**WHAT IS NEEDED:**
The lines to repeat are those below from the one containing "- 5. If you" down to the one containing "creating .s3cfg, instead", both included; reproduce them exactly and nothing else.

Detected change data

========

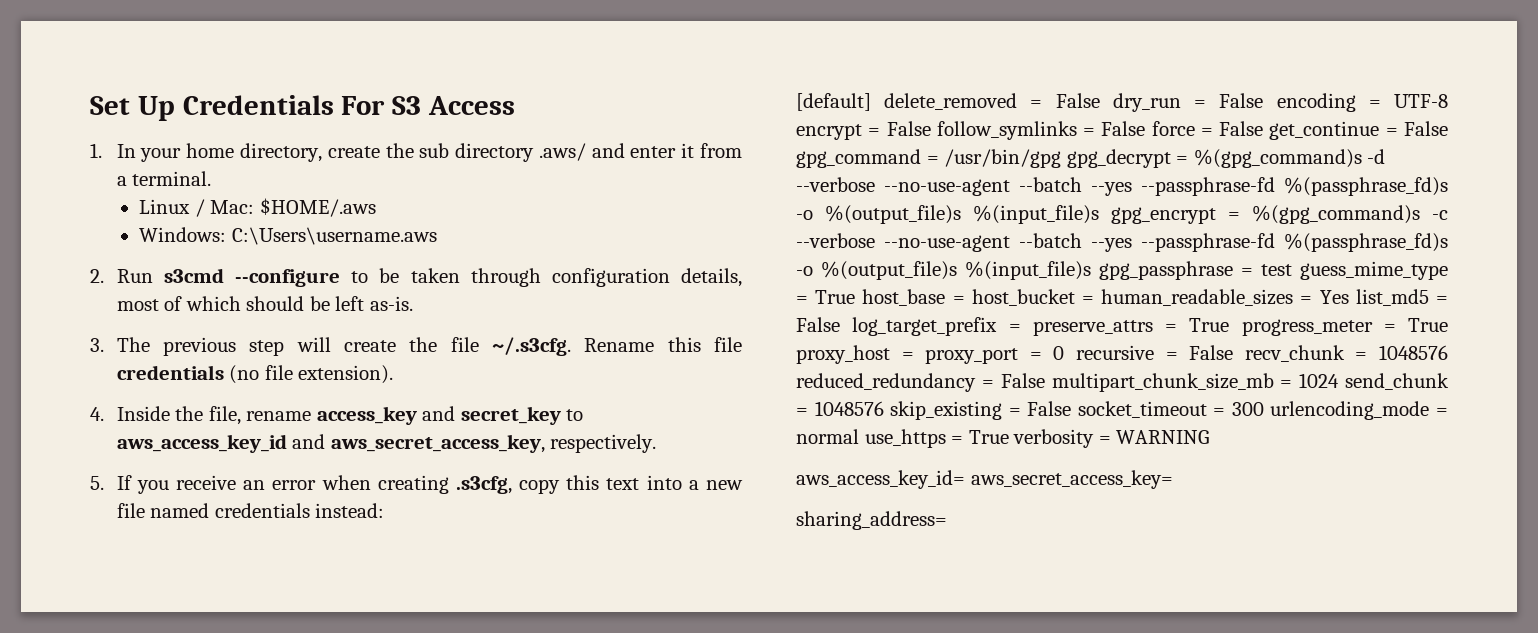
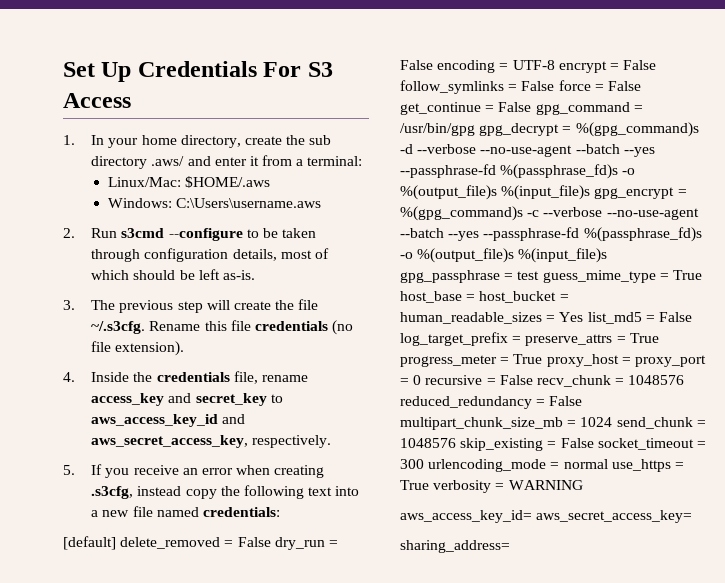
- 1. In your home directory, create the sub directory .aws/ and enter it from a terminal.
- Linux / Mac: $HOME/.aws
+ 1. In your home directory, create the sub directory .aws/ and enter it from a terminal:
+ Linux/Mac: $HOME/.aws
- 4. Inside the file, rename access_key and secret_key to aws_access_key_id and aws_secret_access_key, respectively.
+ 4. Inside the credentials file, rename access_key and secret_key to aws_access_key_id and aws_secret_access_key, respectively.
- 5. If you receive an error when creating .s3cfg, copy this text into a new file named credentials instead:
+ 5. If you receive an error when creating .s3cfg, instead copy the following text into a new file named credentials:

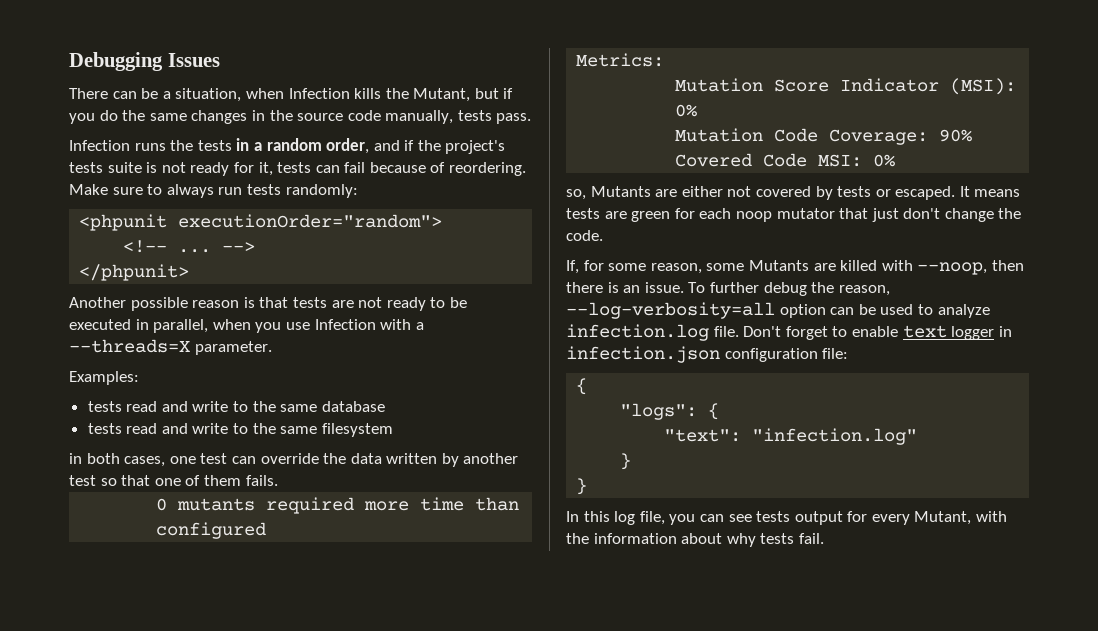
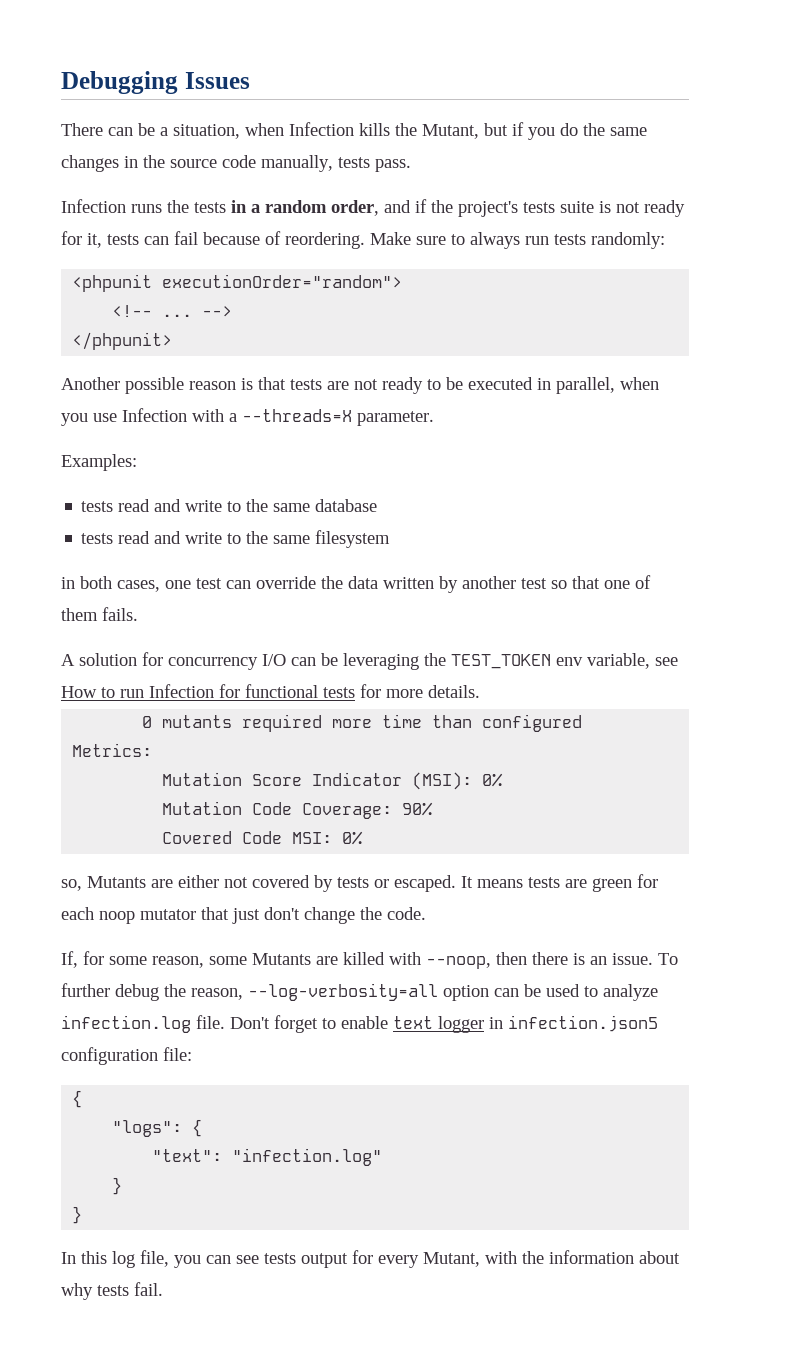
+ A solution for concurrency I/O can be leveraging the TEST_TOKEN env variable, see How to run Infection for functional tests for more details.
- Don't forget to enable text logger in infection.json configuration file:
+ Don't forget to enable text logger in infection.json5 configuration file:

========

**EXPECTED ANSWER:**
- 5. If you receive an error when creating .s3cfg, copy this text into a new file named credentials instead:
+ 5. If you receive an error when creating .s3cfg, instead copy the following text into a new file named credentials:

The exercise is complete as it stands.